━━━ Material for the task

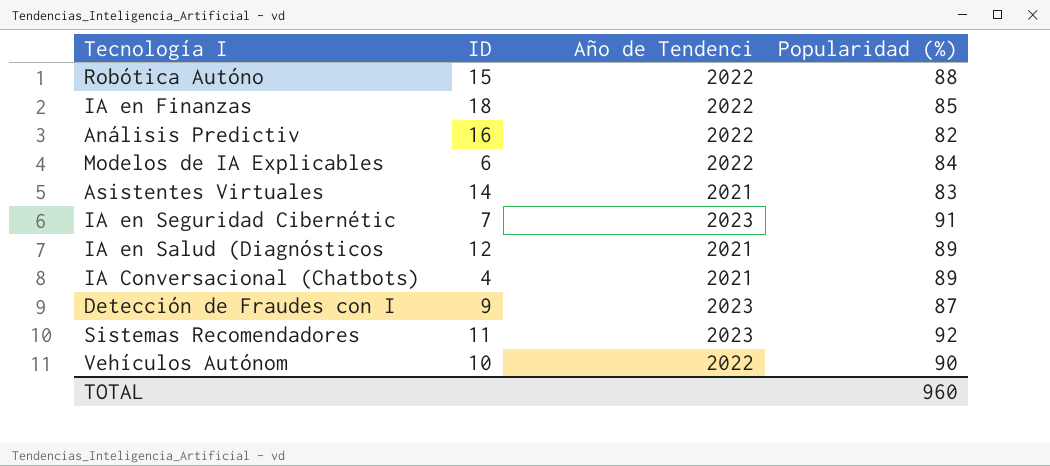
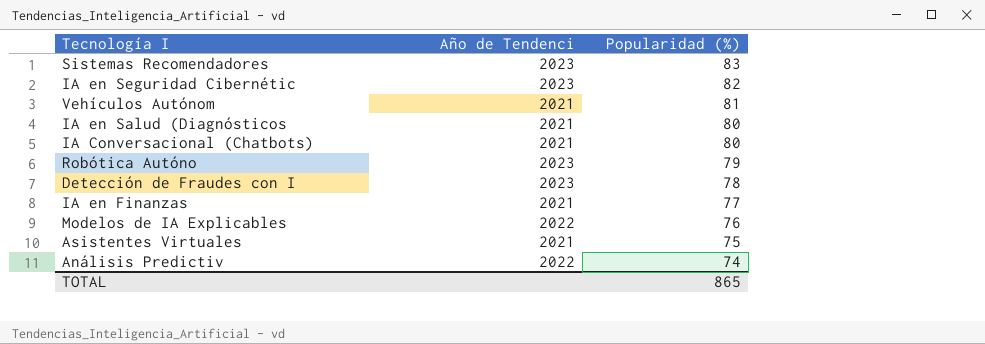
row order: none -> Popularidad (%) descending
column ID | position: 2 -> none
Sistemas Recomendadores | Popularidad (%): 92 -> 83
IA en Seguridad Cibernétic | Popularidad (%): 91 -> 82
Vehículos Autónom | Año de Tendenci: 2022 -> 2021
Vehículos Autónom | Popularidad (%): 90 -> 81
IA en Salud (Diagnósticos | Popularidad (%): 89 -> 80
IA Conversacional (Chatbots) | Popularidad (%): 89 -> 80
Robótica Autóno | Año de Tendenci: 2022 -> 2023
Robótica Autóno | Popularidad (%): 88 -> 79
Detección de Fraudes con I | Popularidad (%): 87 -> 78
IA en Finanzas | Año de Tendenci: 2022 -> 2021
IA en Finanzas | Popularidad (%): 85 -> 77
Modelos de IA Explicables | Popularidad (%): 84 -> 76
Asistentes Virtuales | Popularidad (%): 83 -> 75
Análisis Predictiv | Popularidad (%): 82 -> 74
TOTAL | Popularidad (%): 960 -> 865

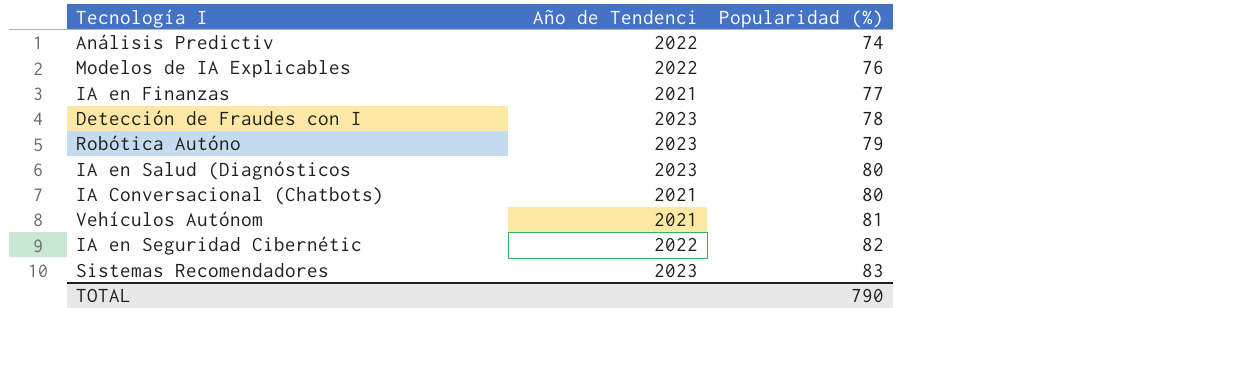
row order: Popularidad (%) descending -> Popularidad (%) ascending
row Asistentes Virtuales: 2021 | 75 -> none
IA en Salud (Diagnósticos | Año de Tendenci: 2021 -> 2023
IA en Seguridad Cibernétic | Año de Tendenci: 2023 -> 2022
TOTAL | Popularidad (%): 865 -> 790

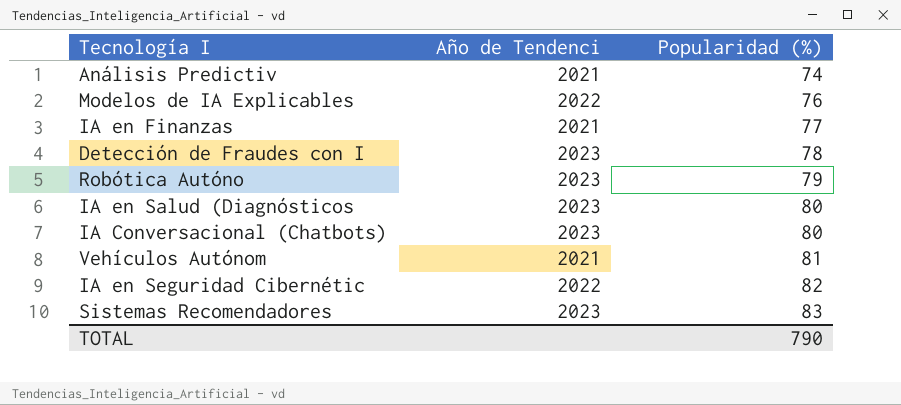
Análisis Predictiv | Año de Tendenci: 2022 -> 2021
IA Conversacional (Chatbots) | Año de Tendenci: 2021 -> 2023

━━━━━━

** Exercise description **
A verbatim reproduction is expected: starting at the line above that has "IA en Finanzas | Año", ending at the line that has "IA en Salud (Diagnósticos | Año", both included, and with no pictures and no other lines.

** Answer area **
IA en Finanzas | Año de Tendenci: 2022 -> 2021
IA en Finanzas | Popularidad (%): 85 -> 77
Modelos de IA Explicables | Popularidad (%): 84 -> 76
Asistentes Virtuales | Popularidad (%): 83 -> 75
Análisis Predictiv | Popularidad (%): 82 -> 74
TOTAL | Popularidad (%): 960 -> 865

row order: Popularidad (%) descending -> Popularidad (%) ascending
row Asistentes Virtuales: 2021 | 75 -> none
IA en Salud (Diagnósticos | Año de Tendenci: 2021 -> 2023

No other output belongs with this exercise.